-------- Given entries

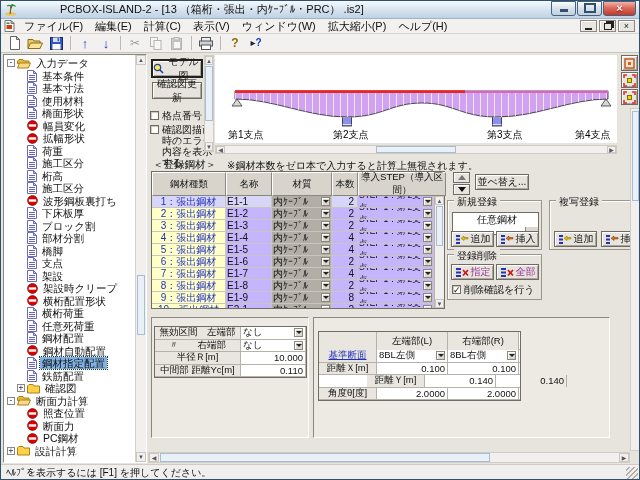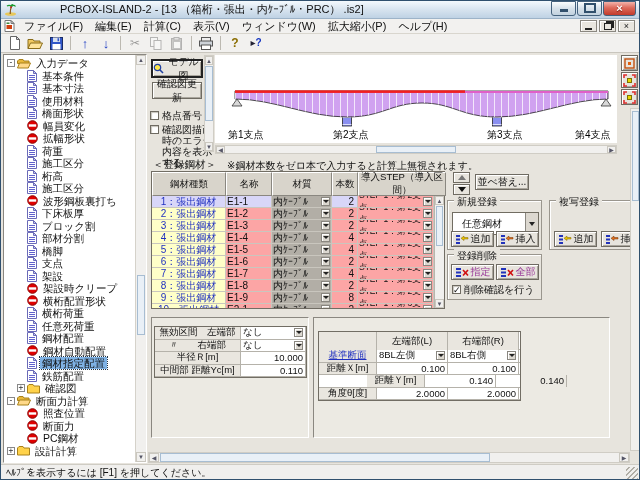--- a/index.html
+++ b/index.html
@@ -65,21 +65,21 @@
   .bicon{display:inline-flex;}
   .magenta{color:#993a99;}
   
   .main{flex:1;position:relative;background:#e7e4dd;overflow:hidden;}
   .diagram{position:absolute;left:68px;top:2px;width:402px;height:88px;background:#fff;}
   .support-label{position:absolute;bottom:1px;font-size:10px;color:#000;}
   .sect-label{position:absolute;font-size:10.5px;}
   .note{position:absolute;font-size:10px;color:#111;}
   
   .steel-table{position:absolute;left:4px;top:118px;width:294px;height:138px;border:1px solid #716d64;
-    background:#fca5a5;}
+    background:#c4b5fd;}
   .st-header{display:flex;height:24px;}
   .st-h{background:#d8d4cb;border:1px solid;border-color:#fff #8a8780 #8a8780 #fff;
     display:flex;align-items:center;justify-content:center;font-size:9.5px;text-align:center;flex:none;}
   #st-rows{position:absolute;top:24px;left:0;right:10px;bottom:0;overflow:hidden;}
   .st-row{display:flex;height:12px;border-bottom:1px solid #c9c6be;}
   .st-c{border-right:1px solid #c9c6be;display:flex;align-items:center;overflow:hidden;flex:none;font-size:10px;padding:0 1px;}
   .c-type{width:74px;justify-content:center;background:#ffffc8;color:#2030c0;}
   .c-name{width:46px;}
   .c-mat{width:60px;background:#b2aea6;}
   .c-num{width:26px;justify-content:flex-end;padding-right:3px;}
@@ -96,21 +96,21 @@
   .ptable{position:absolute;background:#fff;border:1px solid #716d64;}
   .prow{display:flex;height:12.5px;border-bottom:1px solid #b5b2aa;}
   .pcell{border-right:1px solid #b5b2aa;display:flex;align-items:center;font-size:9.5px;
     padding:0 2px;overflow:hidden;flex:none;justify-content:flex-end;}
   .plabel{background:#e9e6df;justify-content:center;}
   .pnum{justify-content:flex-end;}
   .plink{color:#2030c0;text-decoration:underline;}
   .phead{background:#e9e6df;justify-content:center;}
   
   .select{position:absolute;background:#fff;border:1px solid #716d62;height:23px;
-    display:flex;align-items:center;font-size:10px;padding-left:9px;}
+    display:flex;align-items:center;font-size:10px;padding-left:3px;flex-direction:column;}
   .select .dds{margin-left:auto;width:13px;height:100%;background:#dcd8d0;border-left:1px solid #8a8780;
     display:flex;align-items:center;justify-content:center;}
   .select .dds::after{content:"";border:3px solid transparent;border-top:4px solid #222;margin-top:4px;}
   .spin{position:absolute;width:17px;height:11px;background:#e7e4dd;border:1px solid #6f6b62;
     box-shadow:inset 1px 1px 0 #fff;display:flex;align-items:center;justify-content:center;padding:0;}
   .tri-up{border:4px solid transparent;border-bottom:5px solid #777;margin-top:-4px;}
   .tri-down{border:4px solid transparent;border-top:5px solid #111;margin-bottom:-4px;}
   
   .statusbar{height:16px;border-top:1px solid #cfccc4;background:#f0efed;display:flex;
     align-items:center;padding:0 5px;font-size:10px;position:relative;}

----------------

_What the exercise asks_
Pick out the lines above containing the word "display", then copy them.

_Exercise solution_
   .bicon{display:inline-flex;}
   .st-header{display:flex;height:24px;}
     display:flex;align-items:center;justify-content:center;font-size:9.5px;text-align:center;flex:none;}
   .st-row{display:flex;height:12px;border-bottom:1px solid #c9c6be;}
   .st-c{border-right:1px solid #c9c6be;display:flex;align-items:center;overflow:hidden;flex:none;font-size:10px;padding:0 1px;}
   .prow{display:flex;height:12.5px;border-bottom:1px solid #b5b2aa;}
   .pcell{border-right:1px solid #b5b2aa;display:flex;align-items:center;font-size:9.5px;
-    display:flex;align-items:center;font-size:10px;padding-left:9px;}
+    display:flex;align-items:center;font-size:10px;padding-left:3px;flex-direction:column;}
     display:flex;align-items:center;justify-content:center;}
     box-shadow:inset 1px 1px 0 #fff;display:flex;align-items:center;justify-content:center;padding:0;}
   .statusbar{height:16px;border-top:1px solid #cfccc4;background:#f0efed;display:flex;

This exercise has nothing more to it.